The Republican Party’s Trump nightmare (Trumpmare?) is only getting worse. But while wealthy GOP donors plot to take Trump down and party power brokers plan for a contested convention as a last-ditch effort to save the day if they don’t, the establishment candidates have been pretty helpless. Given Trump’s widely panned no-Muslims-allowed plan, Jeb Bush and co. could finally try to play the grown-ups in the room on Tuesday. Their problem, though, is that none has the moral high ground from which to launch the attack and, even if they did, they’d need to be willing to pay a political price with their party’s base to land it. Jeb has already made it painfully clear that the debate stage is not where he shines, and John Kasich has so far come off more annoying than effective while lashing out at his rivals.

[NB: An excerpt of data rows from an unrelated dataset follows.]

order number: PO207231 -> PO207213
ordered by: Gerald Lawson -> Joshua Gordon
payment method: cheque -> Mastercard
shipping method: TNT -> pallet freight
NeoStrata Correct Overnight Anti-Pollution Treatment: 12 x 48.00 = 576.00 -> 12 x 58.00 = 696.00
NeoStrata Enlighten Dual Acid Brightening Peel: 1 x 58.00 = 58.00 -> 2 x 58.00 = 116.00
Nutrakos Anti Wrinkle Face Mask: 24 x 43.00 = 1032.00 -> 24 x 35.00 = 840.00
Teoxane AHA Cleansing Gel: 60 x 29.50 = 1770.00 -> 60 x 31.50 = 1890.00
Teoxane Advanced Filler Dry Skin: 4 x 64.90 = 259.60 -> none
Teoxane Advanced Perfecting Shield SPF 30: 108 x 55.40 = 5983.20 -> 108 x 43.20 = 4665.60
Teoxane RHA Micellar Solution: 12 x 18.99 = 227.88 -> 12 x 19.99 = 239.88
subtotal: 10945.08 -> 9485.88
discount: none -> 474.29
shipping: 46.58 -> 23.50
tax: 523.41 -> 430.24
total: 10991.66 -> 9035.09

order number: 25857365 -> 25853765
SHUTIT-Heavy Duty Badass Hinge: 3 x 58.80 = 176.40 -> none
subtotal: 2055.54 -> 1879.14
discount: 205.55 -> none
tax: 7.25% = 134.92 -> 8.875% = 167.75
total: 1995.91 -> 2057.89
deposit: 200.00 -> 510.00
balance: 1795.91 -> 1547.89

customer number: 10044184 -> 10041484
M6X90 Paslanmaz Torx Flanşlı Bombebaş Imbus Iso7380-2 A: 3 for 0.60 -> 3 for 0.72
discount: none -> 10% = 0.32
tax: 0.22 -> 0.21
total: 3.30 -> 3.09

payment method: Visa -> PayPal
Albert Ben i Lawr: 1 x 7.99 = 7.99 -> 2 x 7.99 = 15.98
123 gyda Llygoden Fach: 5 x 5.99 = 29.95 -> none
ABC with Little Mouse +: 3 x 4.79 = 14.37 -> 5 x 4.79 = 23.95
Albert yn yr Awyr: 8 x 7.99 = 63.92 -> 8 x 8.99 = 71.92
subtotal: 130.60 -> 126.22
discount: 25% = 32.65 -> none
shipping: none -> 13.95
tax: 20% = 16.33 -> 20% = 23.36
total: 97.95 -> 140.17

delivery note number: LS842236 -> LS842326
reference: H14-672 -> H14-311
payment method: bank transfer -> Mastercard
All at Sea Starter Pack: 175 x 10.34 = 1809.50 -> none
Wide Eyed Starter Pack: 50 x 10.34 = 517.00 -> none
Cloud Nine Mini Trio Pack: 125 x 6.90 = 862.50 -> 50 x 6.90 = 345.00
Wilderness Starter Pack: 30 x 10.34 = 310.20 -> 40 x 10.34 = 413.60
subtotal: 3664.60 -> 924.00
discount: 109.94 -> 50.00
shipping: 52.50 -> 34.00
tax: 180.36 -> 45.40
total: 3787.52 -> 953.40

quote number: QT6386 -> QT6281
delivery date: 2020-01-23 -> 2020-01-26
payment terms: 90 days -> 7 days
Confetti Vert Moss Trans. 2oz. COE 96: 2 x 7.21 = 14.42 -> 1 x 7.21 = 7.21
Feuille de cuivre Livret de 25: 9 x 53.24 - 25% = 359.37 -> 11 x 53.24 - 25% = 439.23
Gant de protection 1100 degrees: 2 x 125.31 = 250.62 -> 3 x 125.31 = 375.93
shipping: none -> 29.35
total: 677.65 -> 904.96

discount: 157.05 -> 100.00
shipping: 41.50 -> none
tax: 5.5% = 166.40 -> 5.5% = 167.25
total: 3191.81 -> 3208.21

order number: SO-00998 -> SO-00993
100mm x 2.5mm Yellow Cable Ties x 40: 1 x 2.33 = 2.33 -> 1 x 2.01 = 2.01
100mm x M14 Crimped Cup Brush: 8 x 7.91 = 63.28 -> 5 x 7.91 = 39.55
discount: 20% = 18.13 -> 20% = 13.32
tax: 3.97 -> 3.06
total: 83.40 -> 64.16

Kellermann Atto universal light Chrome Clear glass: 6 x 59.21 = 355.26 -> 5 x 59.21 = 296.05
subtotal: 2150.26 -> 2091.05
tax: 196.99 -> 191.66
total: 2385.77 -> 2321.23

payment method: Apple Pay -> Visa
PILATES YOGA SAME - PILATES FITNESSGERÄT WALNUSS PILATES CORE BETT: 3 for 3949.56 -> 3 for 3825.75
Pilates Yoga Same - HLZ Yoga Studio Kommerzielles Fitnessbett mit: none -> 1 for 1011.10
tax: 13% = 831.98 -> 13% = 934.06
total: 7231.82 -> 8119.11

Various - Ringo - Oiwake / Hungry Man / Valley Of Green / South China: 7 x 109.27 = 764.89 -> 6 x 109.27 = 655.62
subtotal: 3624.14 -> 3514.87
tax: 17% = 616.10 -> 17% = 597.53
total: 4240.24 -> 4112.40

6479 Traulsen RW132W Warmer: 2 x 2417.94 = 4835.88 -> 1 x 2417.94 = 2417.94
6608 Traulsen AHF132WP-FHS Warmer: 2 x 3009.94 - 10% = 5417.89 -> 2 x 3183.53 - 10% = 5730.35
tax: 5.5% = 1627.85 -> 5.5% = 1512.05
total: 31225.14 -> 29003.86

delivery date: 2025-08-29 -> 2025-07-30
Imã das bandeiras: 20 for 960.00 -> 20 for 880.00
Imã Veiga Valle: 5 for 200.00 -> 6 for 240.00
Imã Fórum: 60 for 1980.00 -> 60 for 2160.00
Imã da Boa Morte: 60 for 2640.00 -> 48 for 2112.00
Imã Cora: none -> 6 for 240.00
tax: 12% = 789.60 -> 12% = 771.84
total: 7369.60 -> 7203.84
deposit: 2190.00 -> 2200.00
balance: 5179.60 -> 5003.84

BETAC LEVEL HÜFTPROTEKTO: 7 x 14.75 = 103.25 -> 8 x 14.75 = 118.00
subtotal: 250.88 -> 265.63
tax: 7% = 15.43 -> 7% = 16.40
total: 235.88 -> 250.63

That leaves Chris Christie—who is finally showing signs of life in New Hampshire—as the establishment man best suited to try to shake things up.

Rand Paul’s Last Hurrah

Paul will be standing on the main stage in Las Vegas only because of the grace of CNN, which had to fudge its polling math to justify sending him an invite. Paul entered the nominating cycle as “the most interesting man in politics” but has failed to live up to that billing time and time again this year. He’s become an afterthought in national polls and isn’t even in the top five in Iowa, a state that proved to be friendly terrain to Ron Paul, his libertarian father. Given Rand will need to defend his Senate seat next fall, it’s only a matter of time before he packs up his presidential campaign and gets back to work on his re-election bid.

CNN, Take 2

The previous CNN-hosted Republican debate was a bit of debacle, but then so have been most of the GOP events. Ted Cruz and co. have made it clear that if the moderators ask questions they’d rather not answer, they won’t hesitate to turn a debate ostensibly about policy into one about what they say is a liberal bias. That creates an unenviable task for CNN’s Wolf Blitzer, who will have to decide which is more important to him: making news, or avoiding becoming it.